Take Comedy Unexpected, for example. A venue space that, by day, seems to be some nature of avant-garde art gallery/studio space. For the month of April, however, it has been transformed into a performance venue, and thus a veritable honey pot of the…shall we say…less commercially inclined funny folks who still rightly want their share of the nectar. It’s as rudimentary as they come; a card table set up at the top of the stairs, down on the street, serves as the box office, while upstairs another card table serves as the bar. Procure libations, guests, you will need them. For at the stroke of 2215 we were led into the little stage area where Fran Middleton greeted every entrant from atop a soap box, where she reclined lasciviously, albeit with some dubious stains on her Risky Business shorts.
What followed seemed to be an experiment in how far irreverence can go without becoming alienating. Middleton brought the audience into the show, and certainly one of the finest moments was the squirms she elicited from one conservative patron who might actually have got lost on the way to a Liberal Party meeting.
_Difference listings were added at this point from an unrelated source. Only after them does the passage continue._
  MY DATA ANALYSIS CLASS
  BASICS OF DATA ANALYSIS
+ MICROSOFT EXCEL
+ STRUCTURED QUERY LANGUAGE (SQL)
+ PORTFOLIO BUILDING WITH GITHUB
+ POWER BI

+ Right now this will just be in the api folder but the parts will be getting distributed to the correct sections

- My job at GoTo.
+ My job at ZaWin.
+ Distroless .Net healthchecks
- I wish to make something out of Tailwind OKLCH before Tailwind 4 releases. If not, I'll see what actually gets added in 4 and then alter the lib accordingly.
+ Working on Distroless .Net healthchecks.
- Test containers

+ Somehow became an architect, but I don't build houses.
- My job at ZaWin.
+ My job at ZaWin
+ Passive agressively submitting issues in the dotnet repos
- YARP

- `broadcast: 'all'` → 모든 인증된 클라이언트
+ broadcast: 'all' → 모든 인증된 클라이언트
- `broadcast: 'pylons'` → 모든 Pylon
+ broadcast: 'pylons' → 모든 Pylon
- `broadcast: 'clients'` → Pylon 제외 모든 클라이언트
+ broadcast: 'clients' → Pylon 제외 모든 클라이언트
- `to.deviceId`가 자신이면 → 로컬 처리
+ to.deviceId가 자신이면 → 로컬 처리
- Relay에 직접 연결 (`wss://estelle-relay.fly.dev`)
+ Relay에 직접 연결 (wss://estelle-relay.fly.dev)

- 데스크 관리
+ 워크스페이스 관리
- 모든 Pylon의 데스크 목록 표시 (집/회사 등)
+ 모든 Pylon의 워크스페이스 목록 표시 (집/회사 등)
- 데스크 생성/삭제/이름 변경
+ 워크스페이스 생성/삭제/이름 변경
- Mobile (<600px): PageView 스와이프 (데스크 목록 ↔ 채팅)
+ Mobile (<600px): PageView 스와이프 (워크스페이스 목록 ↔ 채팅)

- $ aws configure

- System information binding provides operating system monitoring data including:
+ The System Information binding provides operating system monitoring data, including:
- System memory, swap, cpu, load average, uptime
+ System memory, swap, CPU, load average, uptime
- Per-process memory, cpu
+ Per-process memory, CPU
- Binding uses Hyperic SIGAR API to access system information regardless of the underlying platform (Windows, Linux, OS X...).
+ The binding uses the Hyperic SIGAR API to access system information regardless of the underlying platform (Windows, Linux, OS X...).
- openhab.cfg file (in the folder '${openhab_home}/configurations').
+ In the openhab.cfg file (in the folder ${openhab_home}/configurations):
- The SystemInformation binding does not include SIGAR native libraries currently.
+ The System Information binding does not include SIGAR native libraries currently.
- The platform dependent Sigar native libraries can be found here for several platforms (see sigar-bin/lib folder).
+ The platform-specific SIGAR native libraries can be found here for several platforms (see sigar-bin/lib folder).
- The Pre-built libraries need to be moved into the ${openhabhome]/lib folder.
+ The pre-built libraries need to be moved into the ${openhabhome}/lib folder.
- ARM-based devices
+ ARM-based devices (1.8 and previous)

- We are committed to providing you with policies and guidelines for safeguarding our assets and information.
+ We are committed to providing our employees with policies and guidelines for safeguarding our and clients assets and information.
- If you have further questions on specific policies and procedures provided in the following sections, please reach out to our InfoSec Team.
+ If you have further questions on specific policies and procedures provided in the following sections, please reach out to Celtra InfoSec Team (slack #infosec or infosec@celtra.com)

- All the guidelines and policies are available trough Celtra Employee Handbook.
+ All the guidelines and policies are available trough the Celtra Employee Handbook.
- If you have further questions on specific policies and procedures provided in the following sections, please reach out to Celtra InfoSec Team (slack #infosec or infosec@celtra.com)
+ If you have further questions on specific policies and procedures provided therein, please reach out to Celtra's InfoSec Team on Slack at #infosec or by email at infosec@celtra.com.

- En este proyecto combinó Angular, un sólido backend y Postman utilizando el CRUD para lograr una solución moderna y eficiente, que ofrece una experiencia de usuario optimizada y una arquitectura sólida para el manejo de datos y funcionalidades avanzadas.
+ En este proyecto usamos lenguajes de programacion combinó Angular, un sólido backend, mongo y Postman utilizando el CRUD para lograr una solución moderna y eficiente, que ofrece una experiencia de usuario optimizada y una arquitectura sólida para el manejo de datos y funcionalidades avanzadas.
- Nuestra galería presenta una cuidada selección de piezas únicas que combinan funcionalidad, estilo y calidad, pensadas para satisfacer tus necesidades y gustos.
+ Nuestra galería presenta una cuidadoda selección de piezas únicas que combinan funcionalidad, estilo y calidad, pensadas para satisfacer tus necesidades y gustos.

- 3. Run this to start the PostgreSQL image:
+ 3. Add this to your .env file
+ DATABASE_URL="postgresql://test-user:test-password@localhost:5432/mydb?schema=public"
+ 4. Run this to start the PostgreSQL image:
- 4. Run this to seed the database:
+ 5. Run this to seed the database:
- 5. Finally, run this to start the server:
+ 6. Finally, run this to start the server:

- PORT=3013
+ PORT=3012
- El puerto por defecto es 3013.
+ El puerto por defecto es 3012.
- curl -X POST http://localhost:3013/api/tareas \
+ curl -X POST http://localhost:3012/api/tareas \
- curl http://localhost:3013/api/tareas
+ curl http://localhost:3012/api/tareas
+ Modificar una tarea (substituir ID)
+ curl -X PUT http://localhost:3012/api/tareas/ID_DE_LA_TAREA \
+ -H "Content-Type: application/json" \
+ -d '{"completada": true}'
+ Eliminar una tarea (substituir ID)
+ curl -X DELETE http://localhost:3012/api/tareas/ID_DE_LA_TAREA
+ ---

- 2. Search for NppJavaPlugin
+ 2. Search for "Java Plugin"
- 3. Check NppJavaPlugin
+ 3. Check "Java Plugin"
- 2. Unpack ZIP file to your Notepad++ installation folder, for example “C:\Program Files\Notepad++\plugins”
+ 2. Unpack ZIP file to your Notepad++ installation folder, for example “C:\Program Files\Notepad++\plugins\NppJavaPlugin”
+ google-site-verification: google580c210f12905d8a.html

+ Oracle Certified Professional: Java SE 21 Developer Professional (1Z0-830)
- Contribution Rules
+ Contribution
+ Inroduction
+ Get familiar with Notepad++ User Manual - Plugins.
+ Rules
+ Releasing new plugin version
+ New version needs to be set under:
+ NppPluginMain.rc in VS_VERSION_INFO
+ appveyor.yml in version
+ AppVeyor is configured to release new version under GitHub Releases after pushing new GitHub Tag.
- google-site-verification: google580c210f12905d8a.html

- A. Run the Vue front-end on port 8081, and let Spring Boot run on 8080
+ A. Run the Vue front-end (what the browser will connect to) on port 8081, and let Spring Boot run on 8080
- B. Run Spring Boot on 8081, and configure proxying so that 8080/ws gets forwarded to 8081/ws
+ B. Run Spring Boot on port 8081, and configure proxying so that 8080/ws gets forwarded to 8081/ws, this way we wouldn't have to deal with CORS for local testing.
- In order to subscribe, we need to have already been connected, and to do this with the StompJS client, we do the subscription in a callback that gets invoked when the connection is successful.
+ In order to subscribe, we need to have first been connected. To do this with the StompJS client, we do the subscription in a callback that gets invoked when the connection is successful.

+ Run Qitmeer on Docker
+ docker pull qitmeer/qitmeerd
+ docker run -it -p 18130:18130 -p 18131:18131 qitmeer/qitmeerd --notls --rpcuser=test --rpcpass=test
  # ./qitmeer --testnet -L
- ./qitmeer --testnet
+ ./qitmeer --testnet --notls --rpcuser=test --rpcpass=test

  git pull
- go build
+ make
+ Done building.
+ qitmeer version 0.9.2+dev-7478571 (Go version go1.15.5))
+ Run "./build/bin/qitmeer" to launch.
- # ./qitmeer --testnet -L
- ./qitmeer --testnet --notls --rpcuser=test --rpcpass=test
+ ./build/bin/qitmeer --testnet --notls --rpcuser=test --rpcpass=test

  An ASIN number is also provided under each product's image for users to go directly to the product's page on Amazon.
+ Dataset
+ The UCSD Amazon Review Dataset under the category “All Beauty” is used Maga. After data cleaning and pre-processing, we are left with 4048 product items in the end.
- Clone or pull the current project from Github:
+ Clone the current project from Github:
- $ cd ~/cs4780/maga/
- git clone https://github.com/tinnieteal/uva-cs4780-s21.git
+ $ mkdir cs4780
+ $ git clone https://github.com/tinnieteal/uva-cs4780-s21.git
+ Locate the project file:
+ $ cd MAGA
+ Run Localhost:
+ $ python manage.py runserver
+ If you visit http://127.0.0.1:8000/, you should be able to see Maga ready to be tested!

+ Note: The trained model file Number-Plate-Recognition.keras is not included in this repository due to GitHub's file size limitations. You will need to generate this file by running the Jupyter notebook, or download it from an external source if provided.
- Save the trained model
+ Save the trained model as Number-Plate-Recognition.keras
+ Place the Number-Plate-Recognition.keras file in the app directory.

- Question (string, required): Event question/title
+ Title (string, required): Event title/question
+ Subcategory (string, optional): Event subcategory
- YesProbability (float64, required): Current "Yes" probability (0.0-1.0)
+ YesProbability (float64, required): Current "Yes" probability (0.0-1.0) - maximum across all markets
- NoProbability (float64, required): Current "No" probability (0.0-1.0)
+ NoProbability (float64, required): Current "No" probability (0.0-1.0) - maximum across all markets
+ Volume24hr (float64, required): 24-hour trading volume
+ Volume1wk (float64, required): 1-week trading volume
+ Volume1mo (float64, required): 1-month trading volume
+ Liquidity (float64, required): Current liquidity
She bounced around awkwardly, broke into song, danced badly, said things that just seemed to be plucked out of the air, and gave us little, teasing glimpses of the Phantom Menace living inside her titular pack.
If it seems as much, then yes, I am struggling to relate to you what has happened to me tonight. But the humor was there, carried almost entirely by the bizarre but extraordinary things Fran Middleton can do with her face.
Go ahead. You might just like this baffling journey into the odd.